Now he is back on baseball’s biggest stage, with the Phillies and Astros tied at one win each heading into Game 3 on Tuesday. And it never gets old.
“This is why I do what I’m doing,” Long said, “to win and to reach a level of excellence.”
Like a lot of MLB coaches, Long, 55, is a journeyman, bouncing from one team to another, sometimes at the whims of the front office but sometimes of his own volition. At each transition, he has never had trouble finding another fit.
“Your voice can get stale after a number of years. Your message can get stale,” he said. “So the moving around doesn’t bother me that much. It actually propels me to strive to do better, strive to do more. Especially with a new bunch of characters.”
Long first reached The Show in 2007, when the Yankees promoted him from Triple-A hitting coach to the same role in the majors. He stayed through 2014, the longest he has worked anywhere. They fired him after a down offensive season amid other staff changes, one of their periodic didn’t-win-the-World-Series-again, have-to-change-something moves. General manager Brian Cashman said at the time that Long was “an exceptional hitting coach” who “did a tremendous job.”
Other teams seemed to think so, too. The Mets hired him as Terry Collins’ hitting coach less than two weeks later. Long estimated that he had 10 job offers. Taking this one meant he didn’t even have to move from the Upper West Side apartment he and his wife lived in.

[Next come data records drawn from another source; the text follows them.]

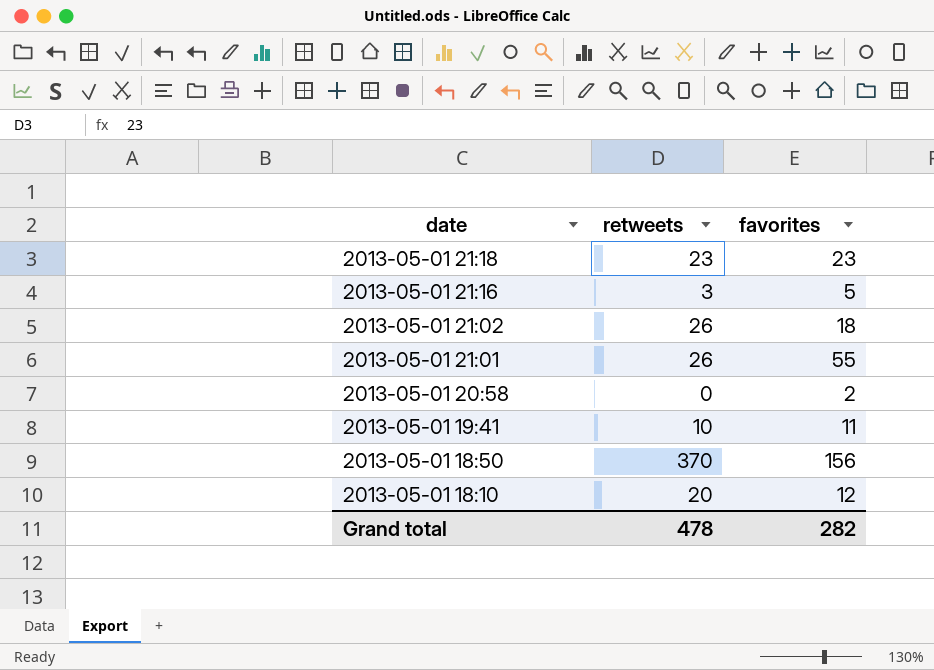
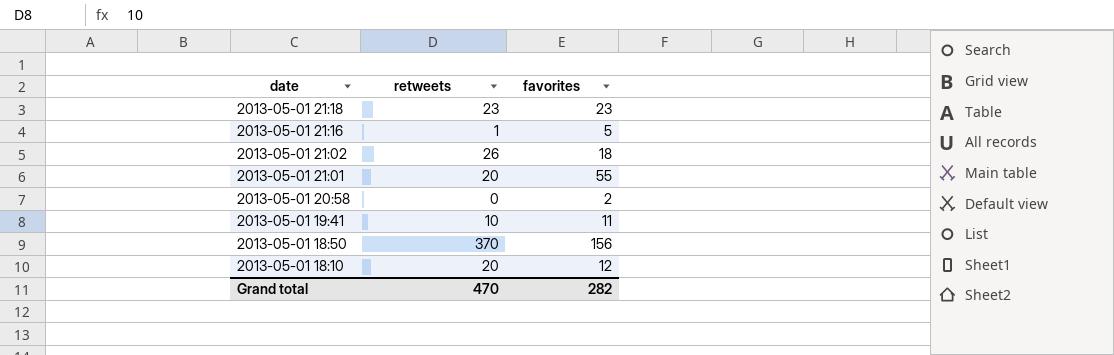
2013-05-01 21:16 | retweets: 3 -> 1
2013-05-01 21:01 | retweets: 26 -> 20
Grand total | retweets: 478 -> 470

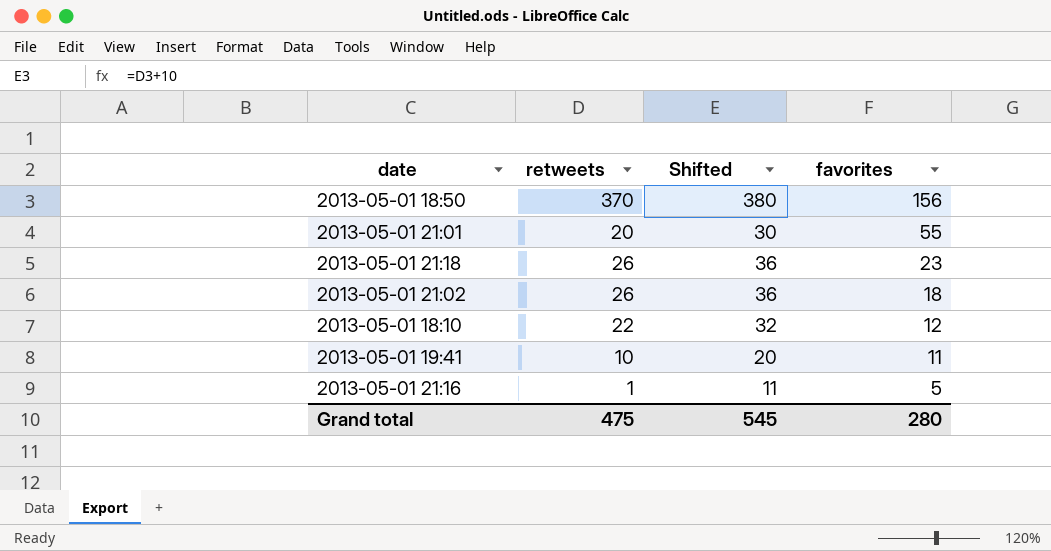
row order: date descending -> favorites descending
column Shifted | formula: none -> [retweets] + 10
row 2013-05-01 20:58: 0 | 2 -> none
2013-05-01 21:18 | retweets: 23 -> 26
2013-05-01 18:10 | retweets: 20 -> 22
Grand total | retweets: 470 -> 475
Grand total | favorites: 282 -> 280

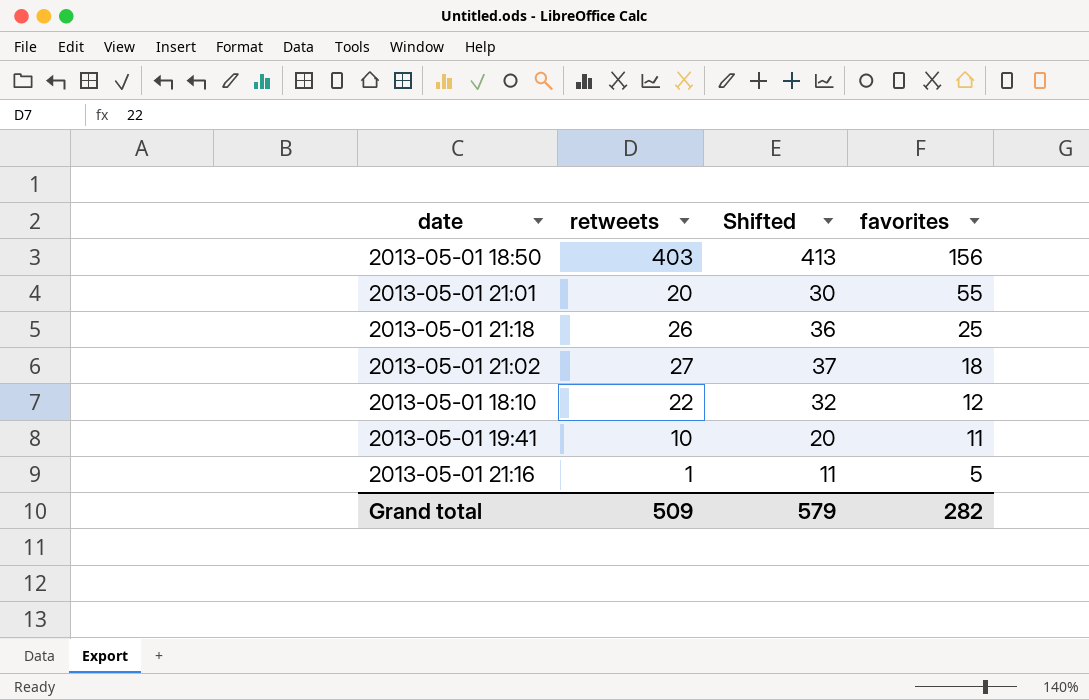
2013-05-01 18:50 | retweets: 370 -> 403
2013-05-01 18:50 | Shifted: 380 -> 413
2013-05-01 21:18 | favorites: 23 -> 25
2013-05-01 21:02 | retweets: 26 -> 27
2013-05-01 21:02 | Shifted: 36 -> 37
Grand total | retweets: 475 -> 509
Grand total | Shifted: 545 -> 579
Grand total | favorites: 280 -> 282

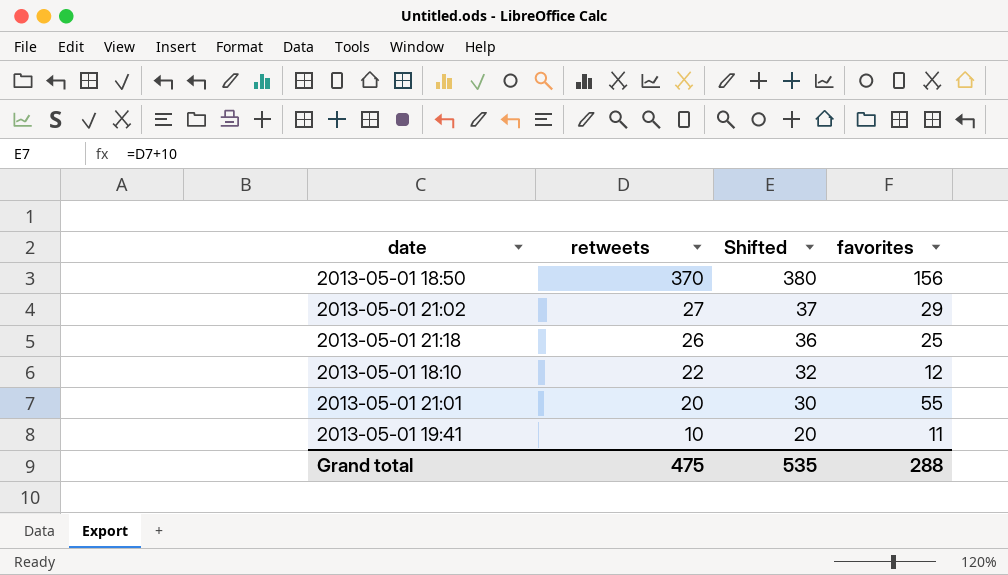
row order: favorites descending -> retweets descending
row 2013-05-01 21:16: 1 | 11 | 5 -> none
2013-05-01 18:50 | retweets: 403 -> 370
2013-05-01 18:50 | Shifted: 413 -> 380
2013-05-01 21:02 | favorites: 18 -> 29
Grand total | retweets: 509 -> 475
Grand total | Shifted: 579 -> 535
Grand total | favorites: 282 -> 288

“Something about the Mets intrigued me,” he said. “I knew that the Mets had a real chance to win because of pitching more than the hitting, but pitching can take you a long way. And with the Mets, that was more the case.

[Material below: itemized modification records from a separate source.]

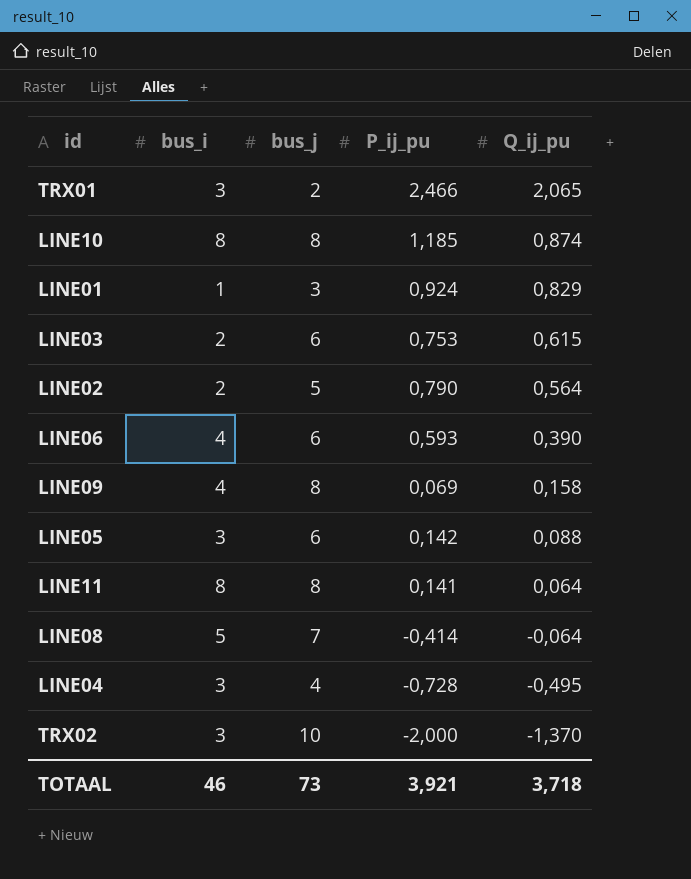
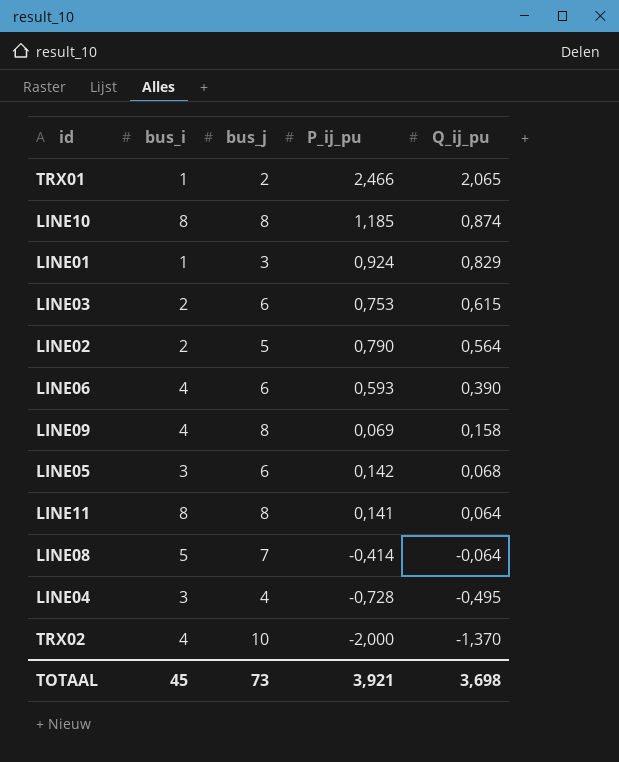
TRX01 | bus_i: 3 -> 1
LINE05 | Q_ij_pu: 0,088 -> 0,068
TRX02 | bus_i: 3 -> 4
TOTAAL | bus_i: 46 -> 45
TOTAAL | Q_ij_pu: 3,718 -> 3,698

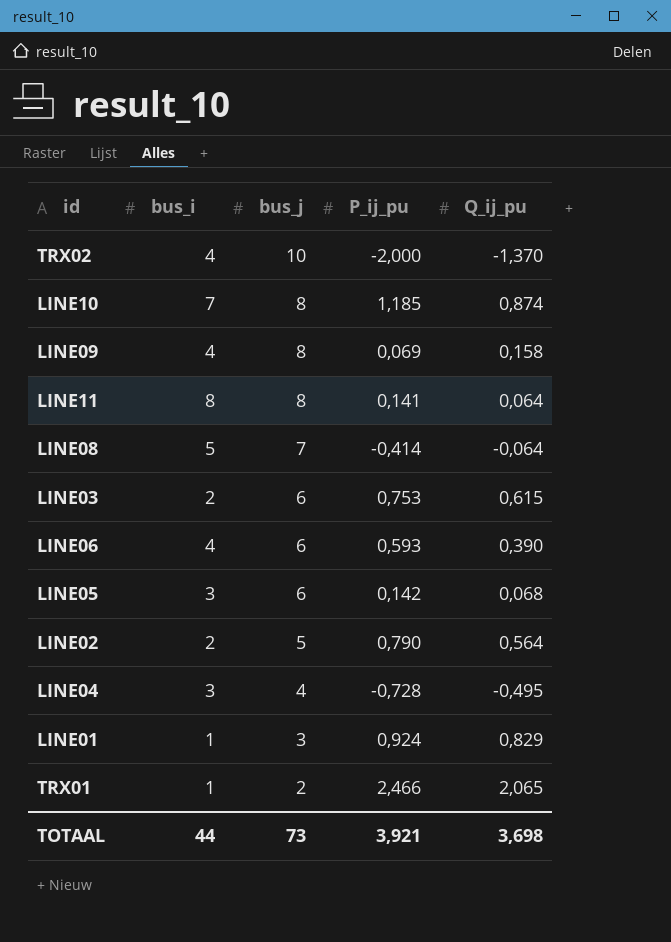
row order: Q_ij_pu descending -> bus_j descending
LINE10 | bus_i: 8 -> 7
TOTAAL | bus_i: 45 -> 44

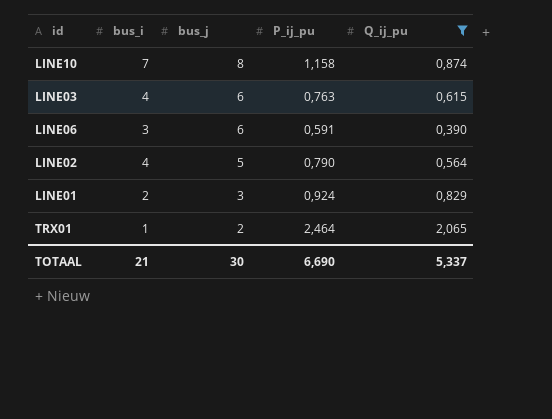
filter: none -> Q_ij_pu >= 0,390
LINE10 | P_ij_pu: 1,185 -> 1,158
LINE03 | bus_i: 2 -> 4
LINE03 | P_ij_pu: 0,753 -> 0,763
LINE06 | bus_i: 4 -> 3
LINE06 | P_ij_pu: 0,593 -> 0,591
LINE02 | bus_i: 2 -> 4
LINE01 | bus_i: 1 -> 2
TRX01 | P_ij_pu: 2,466 -> 2,464
TOTAAL | bus_i: 44 -> 21
TOTAAL | bus_j: 73 -> 30
TOTAAL | P_ij_pu: 3,921 -> 6,690
TOTAAL | Q_ij_pu: 3,698 -> 5,337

“It was kind of strange how that [New York-New York switch] happened, but I felt deep in my heart that they were going to go to the World Series. So that’s why I signed with them.”

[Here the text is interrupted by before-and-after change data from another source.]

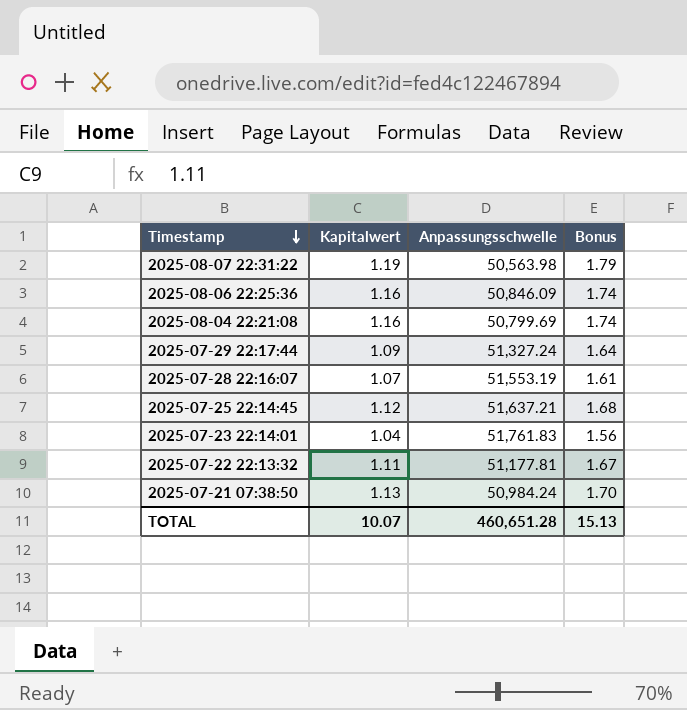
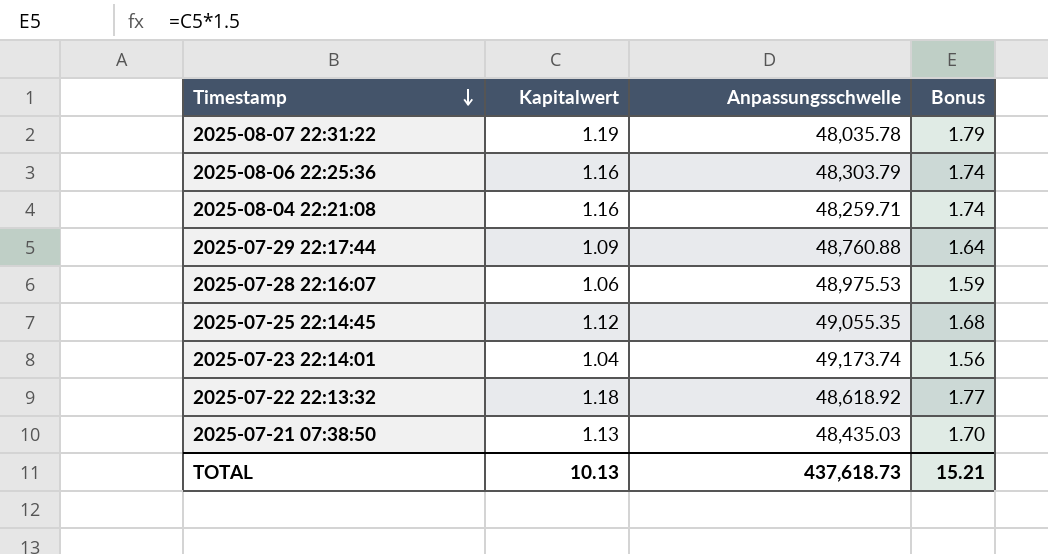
2025-08-07 22:31:22 | Anpassungsschwelle: 50,563.98 -> 48,035.78
2025-08-06 22:25:36 | Anpassungsschwelle: 50,846.09 -> 48,303.79
2025-08-04 22:21:08 | Anpassungsschwelle: 50,799.69 -> 48,259.71
2025-07-29 22:17:44 | Anpassungsschwelle: 51,327.24 -> 48,760.88
2025-07-28 22:16:07 | Kapitalwert: 1.07 -> 1.06
2025-07-28 22:16:07 | Anpassungsschwelle: 51,553.19 -> 48,975.53
2025-07-28 22:16:07 | Bonus: 1.61 -> 1.59
2025-07-25 22:14:45 | Anpassungsschwelle: 51,637.21 -> 49,055.35
2025-07-23 22:14:01 | Anpassungsschwelle: 51,761.83 -> 49,173.74
2025-07-22 22:13:32 | Kapitalwert: 1.11 -> 1.18
2025-07-22 22:13:32 | Anpassungsschwelle: 51,177.81 -> 48,618.92
2025-07-22 22:13:32 | Bonus: 1.67 -> 1.77
2025-07-21 07:38:50 | Anpassungsschwelle: 50,984.24 -> 48,435.03
TOTAL | Kapitalwert: 10.07 -> 10.13
TOTAL | Anpassungsschwelle: 460,651.28 -> 437,618.73
TOTAL | Bonus: 15.13 -> 15.21

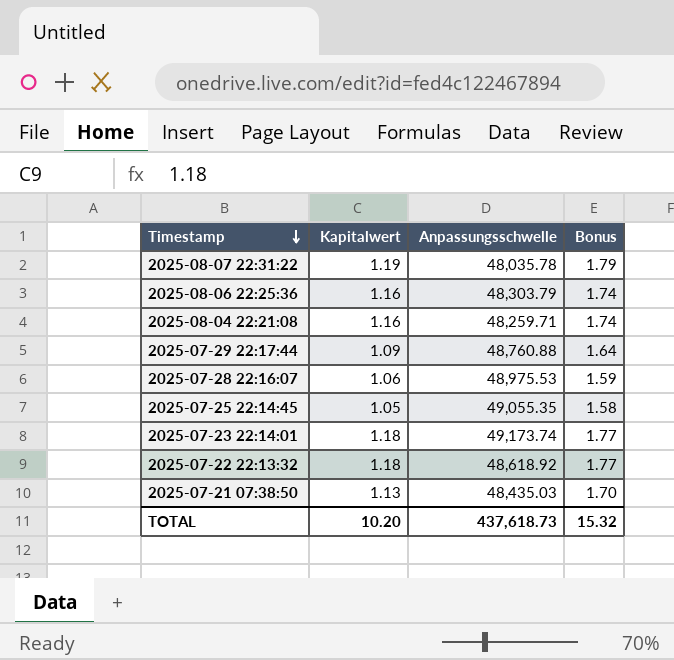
2025-07-25 22:14:45 | Kapitalwert: 1.12 -> 1.05
2025-07-25 22:14:45 | Bonus: 1.68 -> 1.58
2025-07-23 22:14:01 | Kapitalwert: 1.04 -> 1.18
2025-07-23 22:14:01 | Bonus: 1.56 -> 1.77
TOTAL | Kapitalwert: 10.13 -> 10.20
TOTAL | Bonus: 15.21 -> 15.32

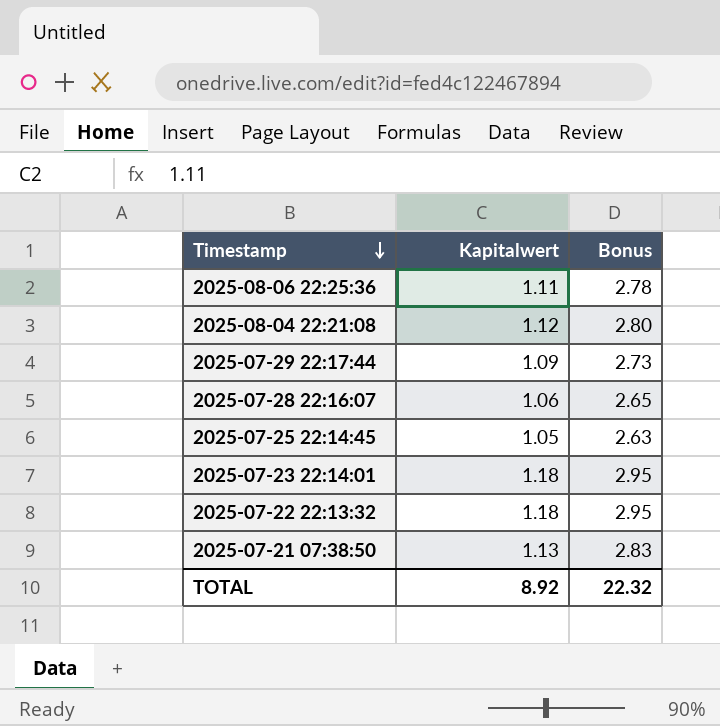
column Anpassungsschwelle | position: 3 -> none
column Bonus | formula: [Kapitalwert] * 1.5 -> [Kapitalwert] * 2.5
row 2025-08-07 22:31:22: 1.19 | 48,035.78 | 1.79 -> none
2025-08-06 22:25:36 | Kapitalwert: 1.16 -> 1.11
2025-08-04 22:21:08 | Kapitalwert: 1.16 -> 1.12
TOTAL | Kapitalwert: 10.20 -> 8.92
TOTAL | Bonus: 15.32 -> 22.32

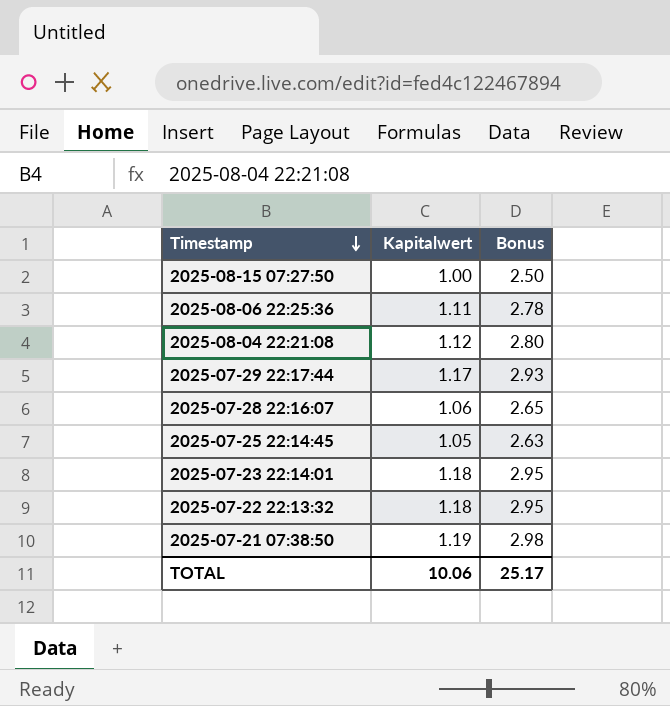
row 2025-08-15 07:27:50: none -> 1.00 | 2.50
2025-07-29 22:17:44 | Kapitalwert: 1.09 -> 1.17
2025-07-29 22:17:44 | Bonus: 2.73 -> 2.93
2025-07-21 07:38:50 | Kapitalwert: 1.13 -> 1.19
2025-07-21 07:38:50 | Bonus: 2.83 -> 2.98
TOTAL | Kapitalwert: 8.92 -> 10.06
TOTAL | Bonus: 22.32 -> 25.17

The Mets indeed went to the World Series on the strength of their pitching, in Long’s first year at that. That was the fall that he helped Daniel Murphy tap into his power potential, leading to that October explosion and NLCS MVP honor.
When the Mets were looking for a new manager in October 2017, they interviewed Long before making the ill-fated hire of Mickey Callaway. Long joined the division rival Nationals and the Mets replaced him by promoting assistant hitting coach Pat Roessler.
In Washington, he forged a relationship with Scherzer, a current Met and a pitcher who fancied himself as a good hitter (despite all evidence to the contrary).
“It’s strange the relationship and the bond that we have,” Long said. “I don’t have many relationships with starting pitchers or even pitchers in general like I do him. He’s on my closest list of people that I call and talk to frequently.”
Long spent four seasons (2018-21) in Washington. (Coincidentally, Roessler again helped replace him, serving as the Nationals’ assistant hitting coach this past season.)
“They dismantled and there was going to be a rebuild,” Long said. “I didn’t want to be a part of that.”
Soon the Phillies, managed at the time by Joe Girardi, with whom he worked in the Bronx, came calling. Long reunited with Harper after they overlapped for a season with the Nationals and was tasked with guiding a lineup that also includes NL home run champion Kyle Schwarber, Rhys Hoskins, J.T. Realmuto and Nick Castellanos. The Phillies struggled early before firing Girardi, turning their season around, sneaking into the playoffs as the last seed and winning the NL pennant.
Does Long still aspire to manage?
“Can I do it? Would I be good at it? Probably,” he said. “Knowing my personality and how well I communicate with players and people, I don’t think it would be a tough transition. It certainly would be much different than what I’m doing now. And I love, love, love what I do now. That would be the most difficult part.”